Available records:
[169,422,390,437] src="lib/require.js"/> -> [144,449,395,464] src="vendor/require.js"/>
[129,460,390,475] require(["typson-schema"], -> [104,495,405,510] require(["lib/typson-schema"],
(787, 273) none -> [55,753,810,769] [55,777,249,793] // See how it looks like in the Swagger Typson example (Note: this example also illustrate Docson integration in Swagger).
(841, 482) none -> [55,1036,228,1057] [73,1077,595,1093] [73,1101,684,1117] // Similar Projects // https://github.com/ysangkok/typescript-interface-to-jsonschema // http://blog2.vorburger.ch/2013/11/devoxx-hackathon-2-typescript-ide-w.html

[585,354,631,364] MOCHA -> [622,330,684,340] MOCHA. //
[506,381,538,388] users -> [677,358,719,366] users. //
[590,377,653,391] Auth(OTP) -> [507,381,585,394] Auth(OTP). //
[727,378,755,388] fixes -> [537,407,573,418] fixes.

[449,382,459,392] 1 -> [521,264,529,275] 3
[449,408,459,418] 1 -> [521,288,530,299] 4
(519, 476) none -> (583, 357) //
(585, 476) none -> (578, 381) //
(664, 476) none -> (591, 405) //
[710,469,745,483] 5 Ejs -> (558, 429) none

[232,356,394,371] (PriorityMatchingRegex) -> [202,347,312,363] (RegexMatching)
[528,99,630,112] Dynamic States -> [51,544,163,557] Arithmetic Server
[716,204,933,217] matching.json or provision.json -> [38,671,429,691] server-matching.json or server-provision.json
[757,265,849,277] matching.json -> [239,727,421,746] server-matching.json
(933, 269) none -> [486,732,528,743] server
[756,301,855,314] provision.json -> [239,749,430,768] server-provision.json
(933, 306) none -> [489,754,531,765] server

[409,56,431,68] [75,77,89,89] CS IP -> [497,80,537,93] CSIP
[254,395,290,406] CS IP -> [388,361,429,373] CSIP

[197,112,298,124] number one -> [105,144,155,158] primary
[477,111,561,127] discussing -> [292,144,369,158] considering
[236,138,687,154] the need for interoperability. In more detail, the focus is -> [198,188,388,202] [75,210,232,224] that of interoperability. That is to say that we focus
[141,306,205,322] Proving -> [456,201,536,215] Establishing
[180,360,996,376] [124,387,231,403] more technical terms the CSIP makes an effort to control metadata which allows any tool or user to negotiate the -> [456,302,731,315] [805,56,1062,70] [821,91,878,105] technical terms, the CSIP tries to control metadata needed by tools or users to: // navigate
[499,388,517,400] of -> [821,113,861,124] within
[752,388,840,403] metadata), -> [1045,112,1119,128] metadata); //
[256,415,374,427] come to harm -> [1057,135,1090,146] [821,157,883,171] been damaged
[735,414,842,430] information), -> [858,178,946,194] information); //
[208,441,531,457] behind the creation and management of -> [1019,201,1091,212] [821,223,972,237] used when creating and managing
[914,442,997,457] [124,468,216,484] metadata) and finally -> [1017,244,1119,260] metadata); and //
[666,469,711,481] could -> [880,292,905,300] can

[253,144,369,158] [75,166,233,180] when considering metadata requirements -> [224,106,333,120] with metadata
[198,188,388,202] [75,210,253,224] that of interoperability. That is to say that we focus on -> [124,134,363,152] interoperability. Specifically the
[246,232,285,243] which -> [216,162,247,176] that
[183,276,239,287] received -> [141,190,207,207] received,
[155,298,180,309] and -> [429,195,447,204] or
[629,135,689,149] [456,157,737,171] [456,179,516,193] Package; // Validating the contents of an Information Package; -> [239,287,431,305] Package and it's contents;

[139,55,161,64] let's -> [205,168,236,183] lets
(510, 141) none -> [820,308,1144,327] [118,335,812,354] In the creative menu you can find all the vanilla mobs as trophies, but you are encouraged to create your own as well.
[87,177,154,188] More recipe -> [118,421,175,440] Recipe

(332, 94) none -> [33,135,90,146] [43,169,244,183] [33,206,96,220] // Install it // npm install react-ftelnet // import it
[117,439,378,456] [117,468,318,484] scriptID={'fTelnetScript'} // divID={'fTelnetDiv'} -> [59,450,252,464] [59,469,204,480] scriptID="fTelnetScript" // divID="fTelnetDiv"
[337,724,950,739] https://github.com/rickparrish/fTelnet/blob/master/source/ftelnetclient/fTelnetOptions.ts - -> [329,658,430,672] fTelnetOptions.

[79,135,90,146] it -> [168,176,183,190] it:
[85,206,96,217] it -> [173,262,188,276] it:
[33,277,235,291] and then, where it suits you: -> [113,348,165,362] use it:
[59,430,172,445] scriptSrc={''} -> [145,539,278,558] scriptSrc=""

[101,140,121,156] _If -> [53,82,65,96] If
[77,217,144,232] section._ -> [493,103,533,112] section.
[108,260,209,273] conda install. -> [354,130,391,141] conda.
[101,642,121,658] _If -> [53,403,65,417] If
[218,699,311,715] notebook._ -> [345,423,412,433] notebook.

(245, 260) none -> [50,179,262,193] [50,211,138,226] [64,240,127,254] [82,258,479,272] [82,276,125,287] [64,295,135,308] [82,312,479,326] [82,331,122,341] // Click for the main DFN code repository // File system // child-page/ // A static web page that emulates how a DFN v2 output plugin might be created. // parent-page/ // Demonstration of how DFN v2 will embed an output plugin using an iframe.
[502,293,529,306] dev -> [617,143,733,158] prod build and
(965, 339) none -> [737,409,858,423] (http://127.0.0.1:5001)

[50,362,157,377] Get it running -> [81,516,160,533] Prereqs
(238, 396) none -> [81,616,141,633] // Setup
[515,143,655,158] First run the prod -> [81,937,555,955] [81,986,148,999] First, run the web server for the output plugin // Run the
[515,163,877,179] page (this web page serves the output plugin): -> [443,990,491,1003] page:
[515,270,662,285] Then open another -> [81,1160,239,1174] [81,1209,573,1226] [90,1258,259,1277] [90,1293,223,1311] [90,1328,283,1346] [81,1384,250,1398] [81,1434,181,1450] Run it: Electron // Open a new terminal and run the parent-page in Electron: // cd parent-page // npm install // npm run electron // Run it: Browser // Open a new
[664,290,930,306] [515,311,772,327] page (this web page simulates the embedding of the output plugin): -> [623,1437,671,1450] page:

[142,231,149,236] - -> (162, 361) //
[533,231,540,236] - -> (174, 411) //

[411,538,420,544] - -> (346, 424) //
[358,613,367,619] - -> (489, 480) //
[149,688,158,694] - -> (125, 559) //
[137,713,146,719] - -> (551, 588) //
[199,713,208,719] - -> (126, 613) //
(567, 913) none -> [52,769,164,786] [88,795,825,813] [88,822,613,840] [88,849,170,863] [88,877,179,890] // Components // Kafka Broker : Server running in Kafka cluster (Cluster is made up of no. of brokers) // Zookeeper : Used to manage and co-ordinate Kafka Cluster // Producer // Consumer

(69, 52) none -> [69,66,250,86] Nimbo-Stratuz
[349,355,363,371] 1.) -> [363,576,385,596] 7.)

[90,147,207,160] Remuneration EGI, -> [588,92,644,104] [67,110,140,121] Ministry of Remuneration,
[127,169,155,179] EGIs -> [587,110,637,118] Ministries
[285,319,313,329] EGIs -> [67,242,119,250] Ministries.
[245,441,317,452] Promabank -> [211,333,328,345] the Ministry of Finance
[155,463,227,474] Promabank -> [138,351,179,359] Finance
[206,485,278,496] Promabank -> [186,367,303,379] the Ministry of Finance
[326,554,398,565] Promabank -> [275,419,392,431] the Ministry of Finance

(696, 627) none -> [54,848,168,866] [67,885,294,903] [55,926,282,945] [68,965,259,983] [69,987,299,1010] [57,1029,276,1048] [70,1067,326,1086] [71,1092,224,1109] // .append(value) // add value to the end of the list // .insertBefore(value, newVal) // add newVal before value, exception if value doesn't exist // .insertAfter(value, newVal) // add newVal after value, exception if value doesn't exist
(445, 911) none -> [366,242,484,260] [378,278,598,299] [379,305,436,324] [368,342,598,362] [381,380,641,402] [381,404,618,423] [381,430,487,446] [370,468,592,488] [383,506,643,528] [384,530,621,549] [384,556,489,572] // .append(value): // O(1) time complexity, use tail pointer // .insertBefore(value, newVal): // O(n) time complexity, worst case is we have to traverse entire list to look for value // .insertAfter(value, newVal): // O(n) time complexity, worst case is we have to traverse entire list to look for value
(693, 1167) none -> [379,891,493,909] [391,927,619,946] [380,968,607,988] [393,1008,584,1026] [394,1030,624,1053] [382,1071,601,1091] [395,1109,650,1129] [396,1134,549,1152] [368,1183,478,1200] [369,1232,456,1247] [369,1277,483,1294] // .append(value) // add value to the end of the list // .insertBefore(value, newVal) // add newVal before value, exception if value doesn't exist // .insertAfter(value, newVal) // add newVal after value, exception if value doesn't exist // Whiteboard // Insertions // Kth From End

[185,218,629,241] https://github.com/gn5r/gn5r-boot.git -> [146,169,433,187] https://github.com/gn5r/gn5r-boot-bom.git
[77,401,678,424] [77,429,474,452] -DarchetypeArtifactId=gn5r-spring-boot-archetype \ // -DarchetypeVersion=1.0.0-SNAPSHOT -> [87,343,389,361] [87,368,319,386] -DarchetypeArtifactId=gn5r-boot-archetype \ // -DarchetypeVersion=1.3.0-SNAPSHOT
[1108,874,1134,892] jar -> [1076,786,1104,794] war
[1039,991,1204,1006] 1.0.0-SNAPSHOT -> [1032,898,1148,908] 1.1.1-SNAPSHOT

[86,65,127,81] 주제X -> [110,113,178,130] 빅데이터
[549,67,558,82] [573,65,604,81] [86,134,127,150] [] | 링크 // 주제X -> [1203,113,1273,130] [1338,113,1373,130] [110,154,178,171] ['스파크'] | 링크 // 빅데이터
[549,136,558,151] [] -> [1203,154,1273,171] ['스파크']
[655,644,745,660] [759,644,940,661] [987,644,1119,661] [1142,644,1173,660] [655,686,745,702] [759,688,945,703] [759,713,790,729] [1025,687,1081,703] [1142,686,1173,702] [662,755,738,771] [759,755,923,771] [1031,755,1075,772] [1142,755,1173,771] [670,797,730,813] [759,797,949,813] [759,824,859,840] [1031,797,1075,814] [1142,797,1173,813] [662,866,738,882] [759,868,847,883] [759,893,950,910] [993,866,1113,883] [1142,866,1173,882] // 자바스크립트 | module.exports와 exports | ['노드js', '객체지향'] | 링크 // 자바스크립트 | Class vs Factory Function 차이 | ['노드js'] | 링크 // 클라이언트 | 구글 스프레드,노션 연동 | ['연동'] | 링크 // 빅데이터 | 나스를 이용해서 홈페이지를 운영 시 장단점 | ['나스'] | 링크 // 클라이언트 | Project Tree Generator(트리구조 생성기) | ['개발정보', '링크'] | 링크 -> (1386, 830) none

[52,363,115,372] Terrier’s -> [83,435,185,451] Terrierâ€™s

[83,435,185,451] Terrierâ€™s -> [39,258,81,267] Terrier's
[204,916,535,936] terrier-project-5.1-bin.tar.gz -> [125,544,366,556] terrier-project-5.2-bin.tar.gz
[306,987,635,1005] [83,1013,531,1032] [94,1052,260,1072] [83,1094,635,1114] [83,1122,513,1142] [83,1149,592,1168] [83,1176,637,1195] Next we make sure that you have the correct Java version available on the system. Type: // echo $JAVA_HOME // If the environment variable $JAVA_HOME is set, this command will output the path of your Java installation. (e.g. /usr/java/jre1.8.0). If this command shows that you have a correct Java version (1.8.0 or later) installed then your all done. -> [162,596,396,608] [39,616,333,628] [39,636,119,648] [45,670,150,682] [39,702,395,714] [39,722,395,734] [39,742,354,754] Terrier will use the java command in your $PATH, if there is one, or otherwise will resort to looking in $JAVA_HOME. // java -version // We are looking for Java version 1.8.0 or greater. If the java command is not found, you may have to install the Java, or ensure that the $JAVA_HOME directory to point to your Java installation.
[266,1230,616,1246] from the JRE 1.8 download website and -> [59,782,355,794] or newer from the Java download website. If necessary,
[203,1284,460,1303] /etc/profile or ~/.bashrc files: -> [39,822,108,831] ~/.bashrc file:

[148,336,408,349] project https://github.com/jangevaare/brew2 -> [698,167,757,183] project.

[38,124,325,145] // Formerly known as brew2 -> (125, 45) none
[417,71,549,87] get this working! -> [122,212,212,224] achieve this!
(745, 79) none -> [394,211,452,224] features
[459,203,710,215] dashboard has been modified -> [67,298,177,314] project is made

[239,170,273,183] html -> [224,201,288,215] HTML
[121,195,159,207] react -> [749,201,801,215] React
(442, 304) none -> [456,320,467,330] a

What the exercise asks: In how many lines of the material above does the word "plugin" occur? Give the number and no other text.

Finished exercise: 4